Links to relevant discussions (where appropriate): I do not believe that this bot would be controversial - any changes made by it are going to be uncontroversial minor changes.
Edit period(s): As needed (it'll vary significantly). It will not be anywhere near continuous.
Estimated number of pages affected: There are ~2500 articles using infobox power station and ~3500 articles using infobox dam. The number of articles out of these that would be affected by my bot is unknown. For now, let's call it an absolute upper limit of ~6000 affected articles.
Namespace(s): Mainspace only.
Exclusion compliant (Yes/No): No, as in my experience articles with infobox power station or infobox dam on them never use the bots template in the first place. I am not adverse to implementing detection for this template in the future, but I don't see the need for it unless I broaden the scope of the bot's work to different infoboxes. Yes (added Apr 4 2018)
Function details: I have already scraped all articles with infobox power station and infobox dam in them, placed the infobox data from said articles into a MySQL database, and am using analysis of that dataset/database to discover issues that can be fixed via this approach. Here is a good example of what kind of issues this bot can help me fix:
- For infobox param "th_fuel_primary": There are 153 articles using the term "[[Coal]]", 90 articles using the term "Coal", 80 articles using the term "Coal-fired", and 14 articles using the term "[[Coal]]-fired". This bot can automatically change the value of "th_fuel_primary" to "[[Coal]]" for the 184 articles that use equivalent terms, resulting in 337 articles that all use the same correct homogenous terminology and are all wikilinked correctly.
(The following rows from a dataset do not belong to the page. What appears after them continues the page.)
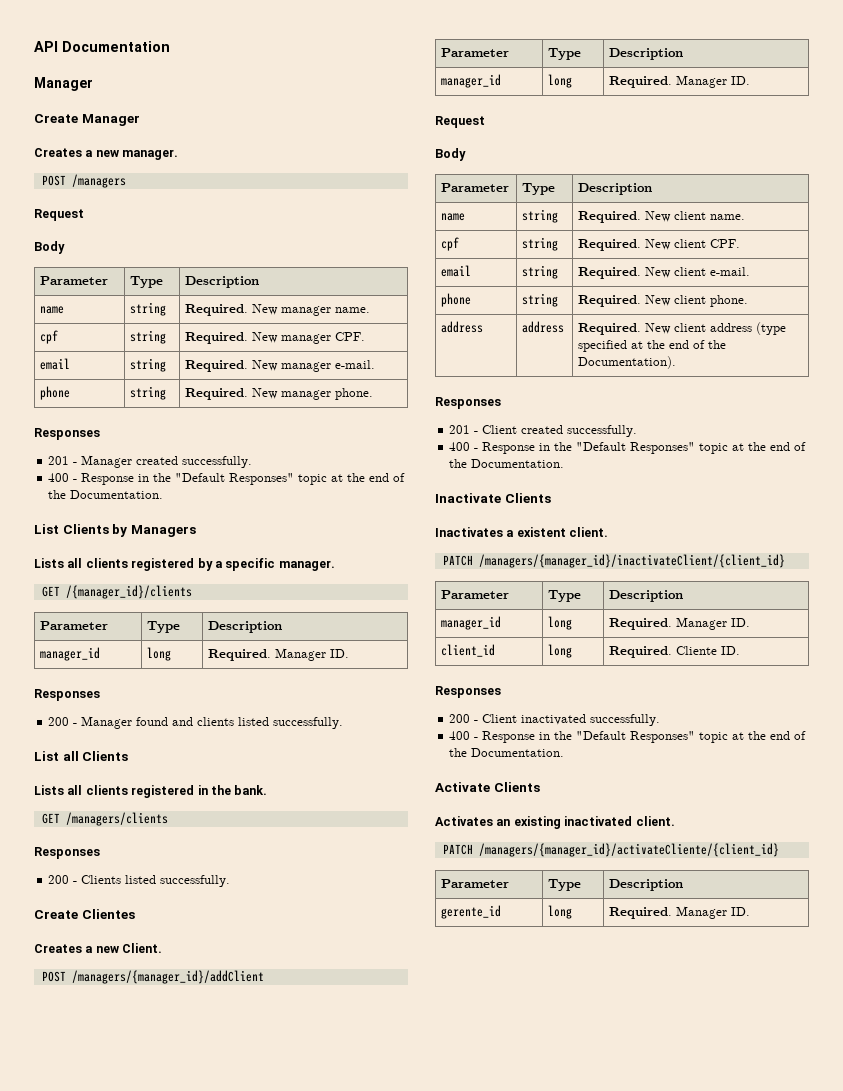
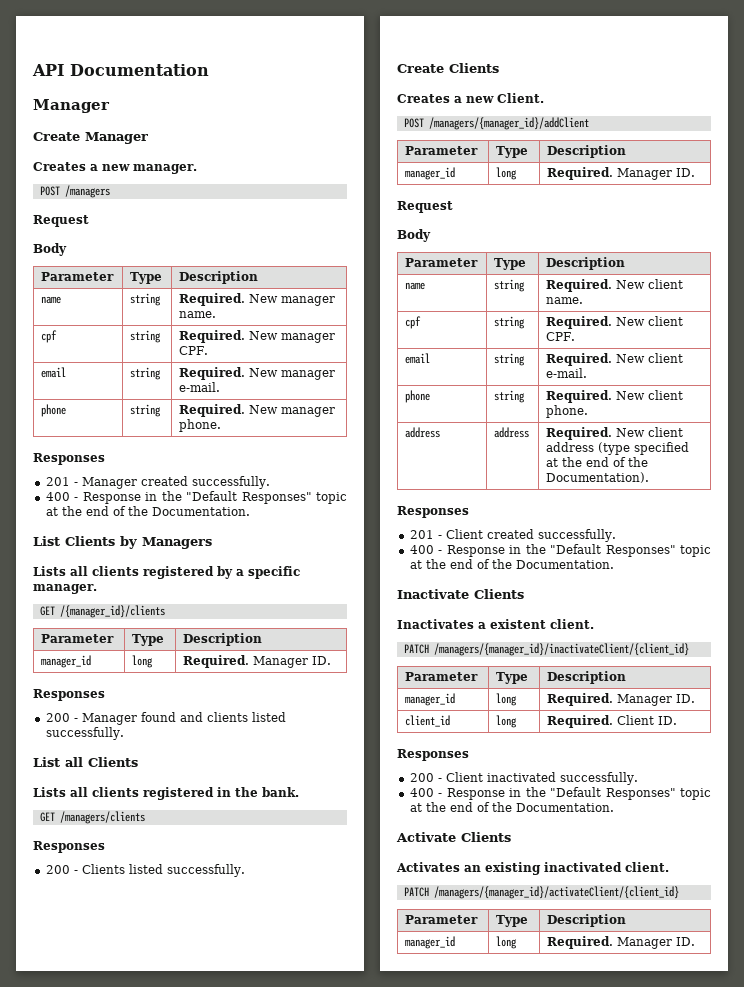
[81,909,135,919] Clientes -> [449,63,499,73] Clients
[676,646,718,655] Cliente -> [617,715,655,725] Client
[478,843,779,857] [441,879,510,888] [548,879,582,891] [609,879,684,891] [441,905,502,919] /managers/{manager_id}/activateCliente/{client_id} // Parameter | Type | Description // gerente_id -> [433,886,679,899] [405,915,479,924] [496,915,529,927] [547,914,627,927] [405,936,456,949] /managers/{manager_id}/activateClient/{client_id} // Parameter | Type | Description // manager_id

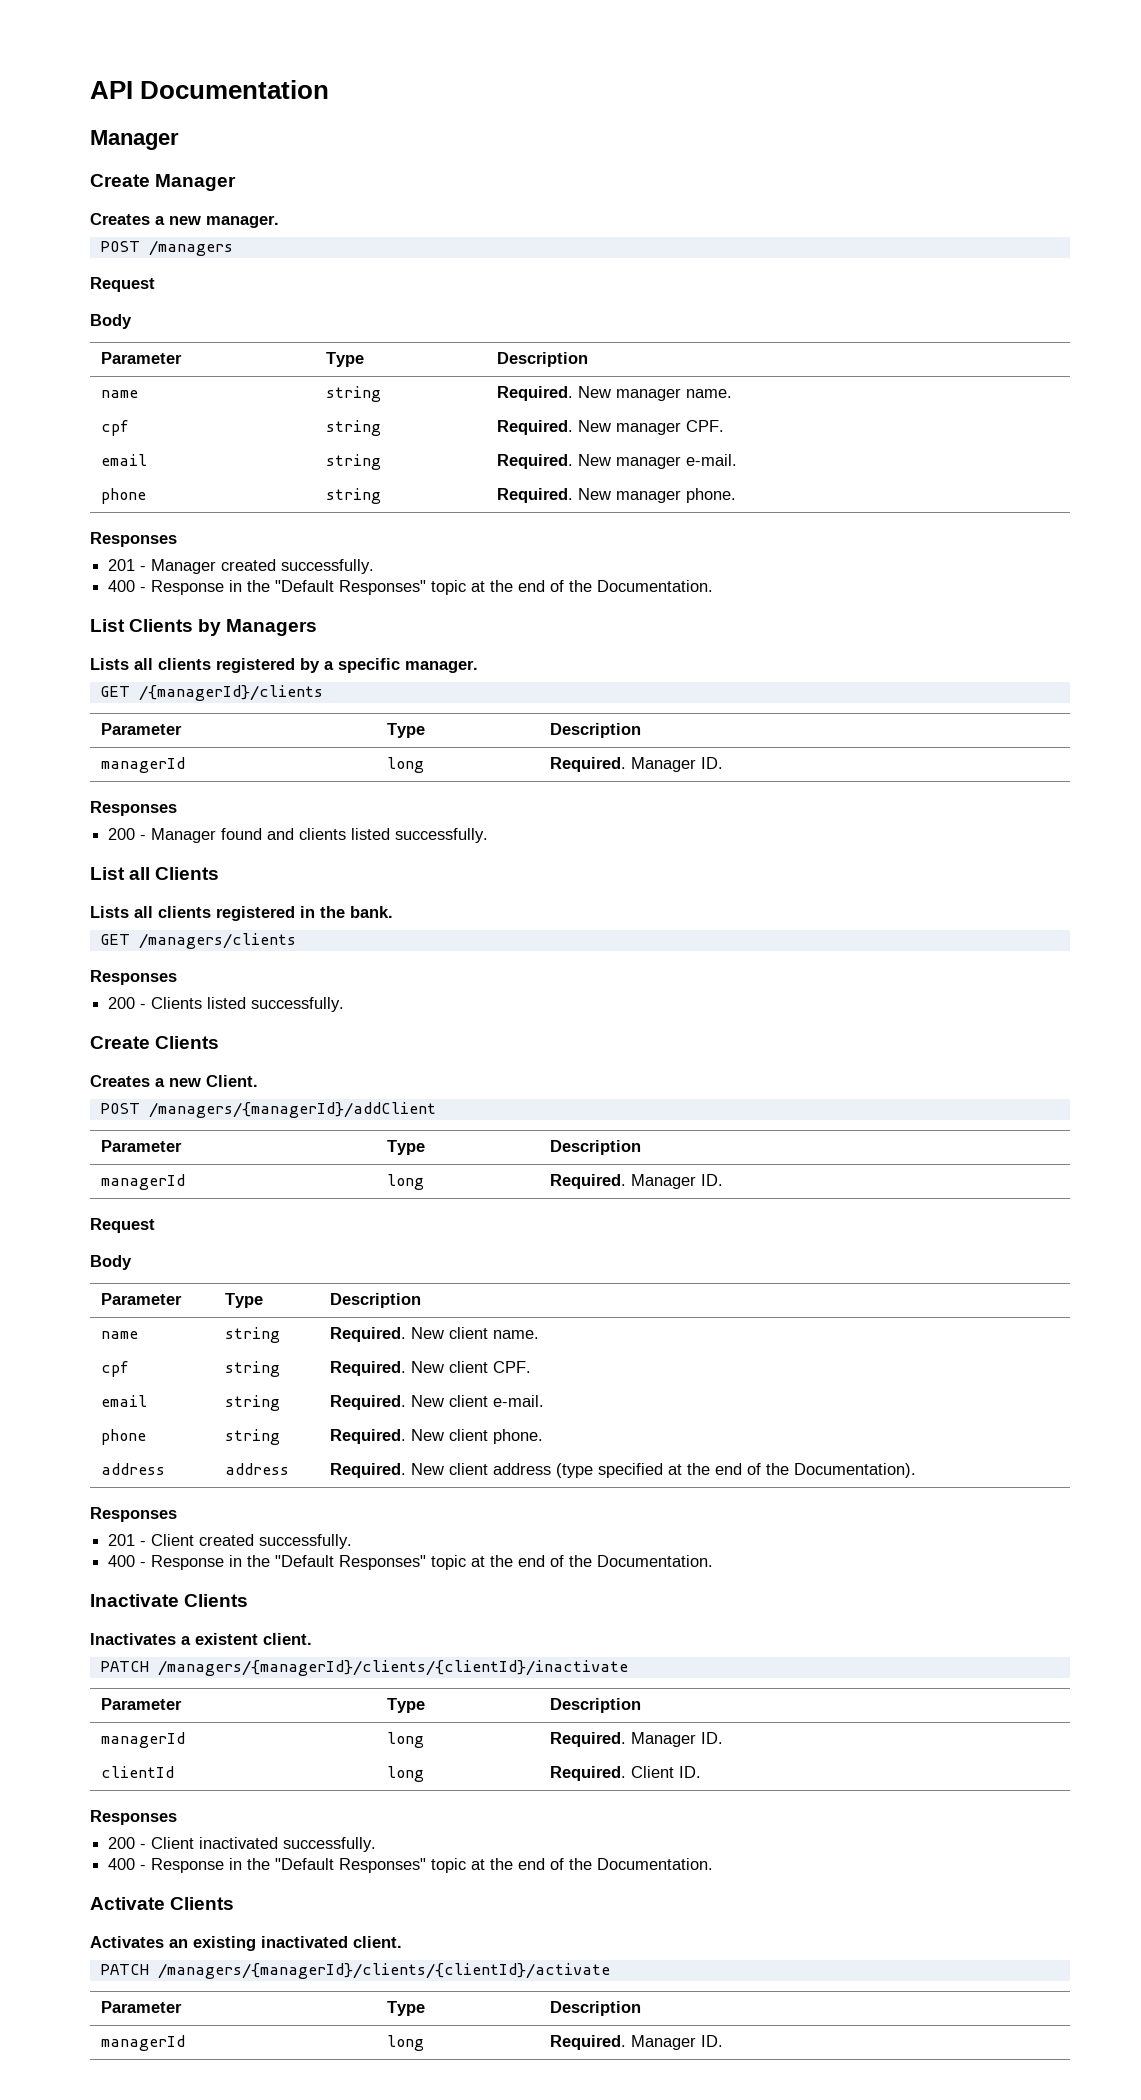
[59,605,165,618] [41,634,115,643] [132,634,165,646] [183,633,263,646] [41,655,92,668] /{manager_id}/clients // Parameter | Type | Description // manager_id -> [138,685,323,701] [100,723,182,735] [386,723,425,738] [549,723,641,738] [100,757,185,773] /{managerId}/clients // Parameter | Type | Description // managerId
[428,117,589,130] [405,146,479,155] [496,146,529,158] [547,145,627,158] [405,167,456,180] /managers/{manager_id}/addClient // Parameter | Type | Description // manager_id -> [148,1102,436,1118] [100,1140,182,1152] [386,1140,425,1155] [549,1140,641,1155] [100,1174,185,1190] /managers/{managerId}/addClient // Parameter | Type | Description // managerId
[433,643,689,656] [405,672,479,681] [496,672,529,684] [547,671,627,684] [405,693,456,706] [496,693,518,706] [547,693,696,706] [405,715,451,727] /managers/{manager_id}/inactivateClient/{client_id} // Parameter | Type | Description // manager_id | long | Required. Manager ID. // client_id -> [157,1660,628,1676] [100,1698,182,1710] [386,1698,425,1713] [549,1698,641,1713] [100,1732,185,1748] [386,1732,424,1748] [549,1732,723,1747] [100,1766,174,1778] /managers/{managerId}/clients/{clientId}/inactivate // Parameter | Type | Description // managerId | long | Required. Manager ID. // clientId
[433,886,679,899] [405,915,479,924] [496,915,529,927] [547,914,627,927] [405,936,456,949] /managers/{manager_id}/activateClient/{client_id} // Parameter | Type | Description // manager_id -> [157,1963,610,1979] [100,2001,182,2013] [386,2001,425,2016] [549,2001,641,2016] [100,2035,185,2051] /managers/{managerId}/clients/{clientId}/activate // Parameter | Type | Description // managerId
So yeah, this is essentially just a specialized high-speed-editing/assisted-editing tool. As far as I understand, it is still possibly classified as a bot and thus I have to submit it to BRFA as I am doing now. I did run this on my personal account for a single run (on the infobox param "status" - changing the non-standard value "Active" into "O" (expands to "Operational") for 185 articles) before realizing that it may be classifiable as a bot (and that I was also performing operations too fast if the bot action speed limits applied - I had quite a bit of trouble locating the actual documentation on this so I had initially assumed that it was the same as the API itself and set a 1s + overhead delay between requests) and stopping. So if you want a demonstration of what this bot does in the real world, just look at the long string of commits in my history with the edit summary "Automated edit: fixing infobox parameter "status"".
Discussion
[edit]- Could the bot implement some of User:Headbomb/sandbox (expand collapsed sections)? Headbomb {t · c · p · b} 11:07, 24 October 2017 (UTC)[reply]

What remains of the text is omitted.